Input:
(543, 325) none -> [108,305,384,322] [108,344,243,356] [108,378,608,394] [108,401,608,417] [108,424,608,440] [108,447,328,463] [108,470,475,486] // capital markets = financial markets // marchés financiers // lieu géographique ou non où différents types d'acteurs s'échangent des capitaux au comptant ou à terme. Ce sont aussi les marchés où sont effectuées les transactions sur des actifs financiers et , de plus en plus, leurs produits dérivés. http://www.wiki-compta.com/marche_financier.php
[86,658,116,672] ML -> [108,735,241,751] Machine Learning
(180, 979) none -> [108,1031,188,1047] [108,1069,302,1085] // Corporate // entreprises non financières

...

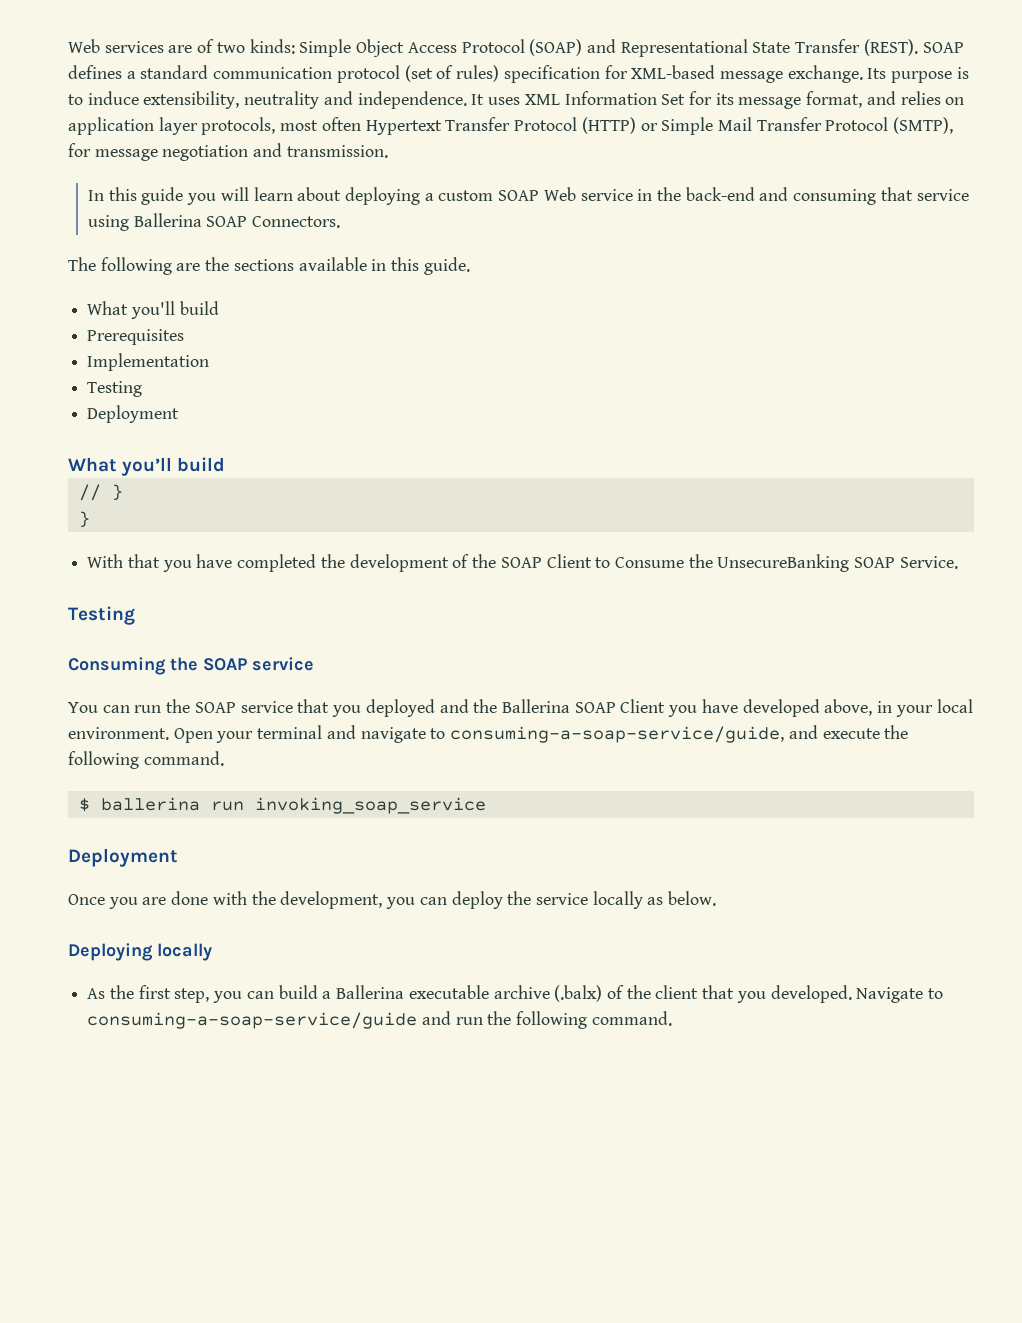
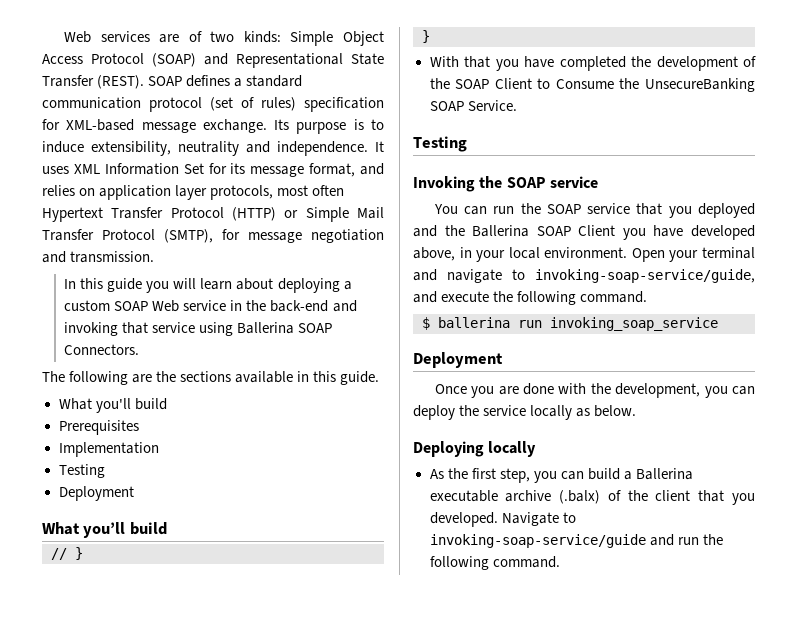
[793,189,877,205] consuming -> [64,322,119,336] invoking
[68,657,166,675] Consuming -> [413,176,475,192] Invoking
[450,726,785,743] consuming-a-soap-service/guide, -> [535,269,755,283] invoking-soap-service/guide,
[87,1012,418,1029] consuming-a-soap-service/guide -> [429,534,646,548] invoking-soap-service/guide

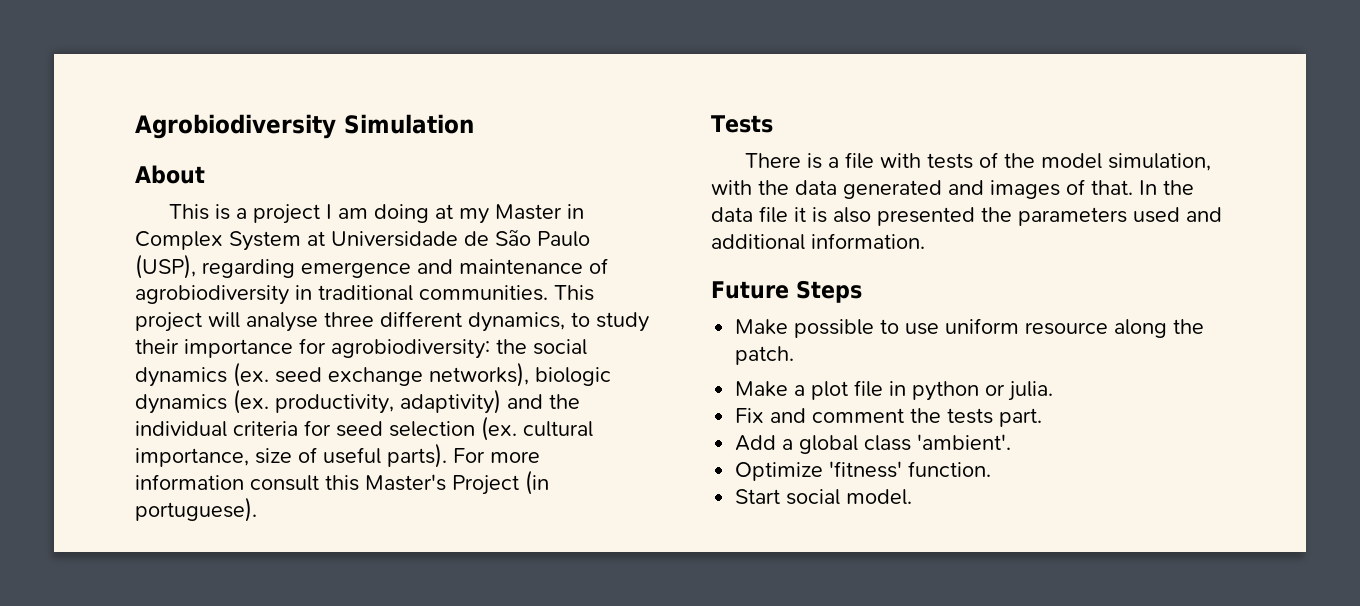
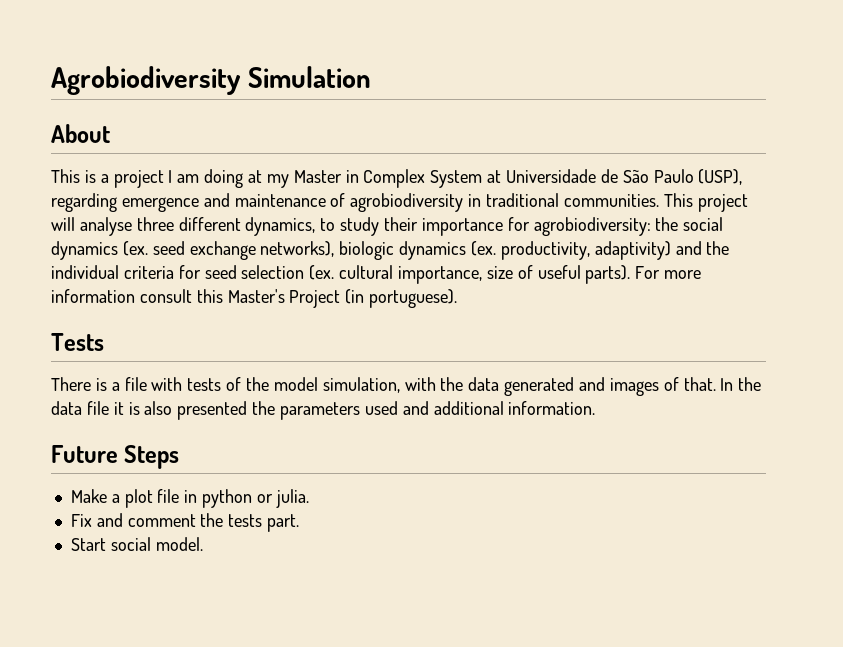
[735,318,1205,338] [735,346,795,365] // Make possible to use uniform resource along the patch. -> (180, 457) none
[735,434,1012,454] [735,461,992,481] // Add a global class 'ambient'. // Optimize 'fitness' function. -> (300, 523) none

Directions for this task: All lines of the records containing "soap" should be shown.

Solution:
[450,726,785,743] consuming-a-soap-service/guide, -> [535,269,755,283] invoking-soap-service/guide,
[87,1012,418,1029] consuming-a-soap-service/guide -> [429,534,646,548] invoking-soap-service/guide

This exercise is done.